Short-term borrowings

     16,539        8,172  

Current maturities of long-term debt

     5,118        5,827  

Long-term debt

     266,036        268,711  

Other noncurrent liabilities

     21,637        21,380  

Equity

     527,189        514,631  
  

 

 

    

 

 

 

Total liabilities and equity

   $ 975,687      $ 975,668  
  

 

 

    

 

 

 

 

     Three Months Ended
November 30,
     Six Months Ended
November 30,
 
(in thousands)    2017      2016      2017      2016  

Net sales

   $ 412,617      $ 387,192      $ 855,241      $ 804,307  

Gross margin

     71,122        96,541        157,357        220,738  

Operating income

     34,604        67,365        91,767        161,762  

Depreciation and amortization

     5,935        6,973        13,128        13,793  

Interest expense

     2,461        2,151        4,953        4,299  

Income tax expense

     1,816        3,545        3,164        11,063  

Net earnings

     30,190        63,444        82,664        149,511  

On November 20, 2017, the Company announced that the WAVE joint venture agreed to sell its business and operations in Europe, Middle East, Africa and Asia, to Knauf Group, a family-owned manufacturer of building materials headquartered in Germany.
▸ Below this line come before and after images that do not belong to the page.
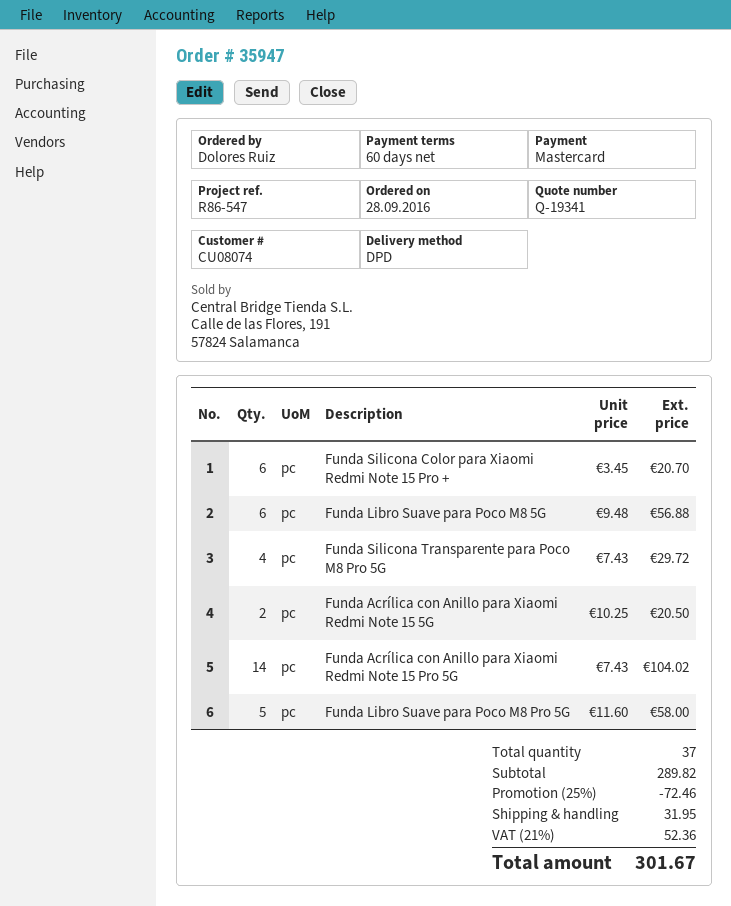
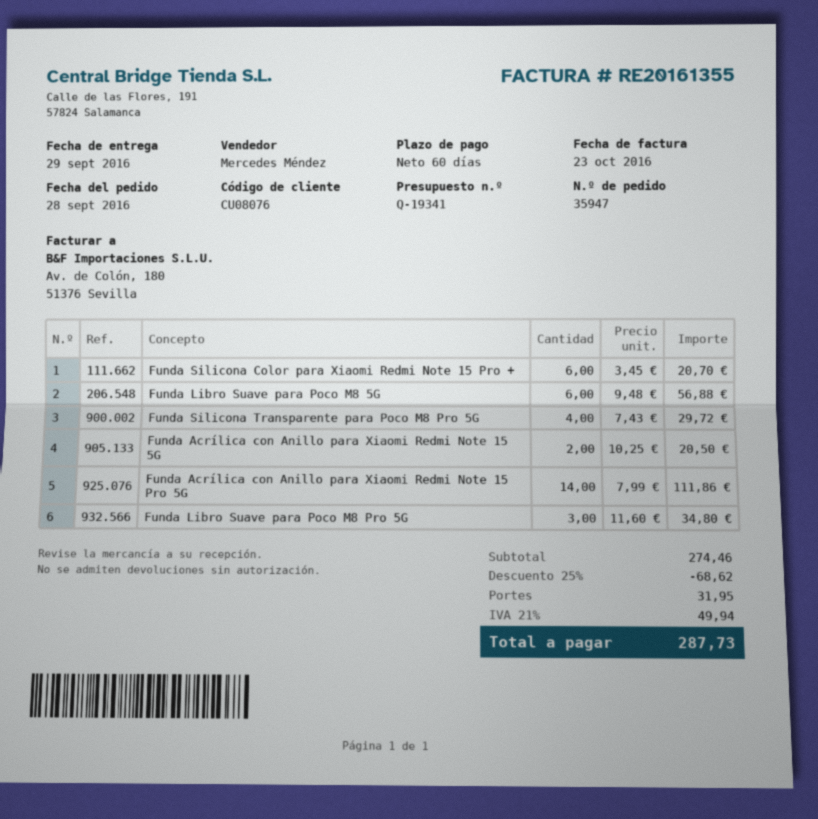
customer number: CU08074 -> CU08076
Funda Acrílica con Anillo para Xiaomi Redmi Note 15 Pro 5G: 14 x 7.43 = 104.02 -> 14 x 7.99 = 111.86
Funda Libro Suave para Poco M8 Pro 5G: 5 x 11.60 = 58.00 -> 3 x 11.60 = 34.80
subtotal: 289.82 -> 274.46
discount: 25% = 72.46 -> 25% = 68.62
tax: 21% = 52.36 -> 21% = 49.94
total: 301.67 -> 287.73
Worthington expects to receive proceeds of approximately $45,000,000 for its 50% share of the WAVE operations being sold. The transaction is subject to regulatory approvals and other customary closing conditions and is anticipated to close in the middle of calendar 2018. The operations being sold generated a net loss of $1,703,000 and $273,000 during the three and six months ended November 30, 2017, respectively. Results for the three and six months ended November 30, 2017 included allocated costs of $2,263,000 related to the period covering January 1 to August 31, 2017 as a result of a new cost-sharing agreement between the joint venture and its partners. Net assets of the business being sold were approximately $31,500,000 as of November 30, 2017. These amounts have been included in the tables presented above.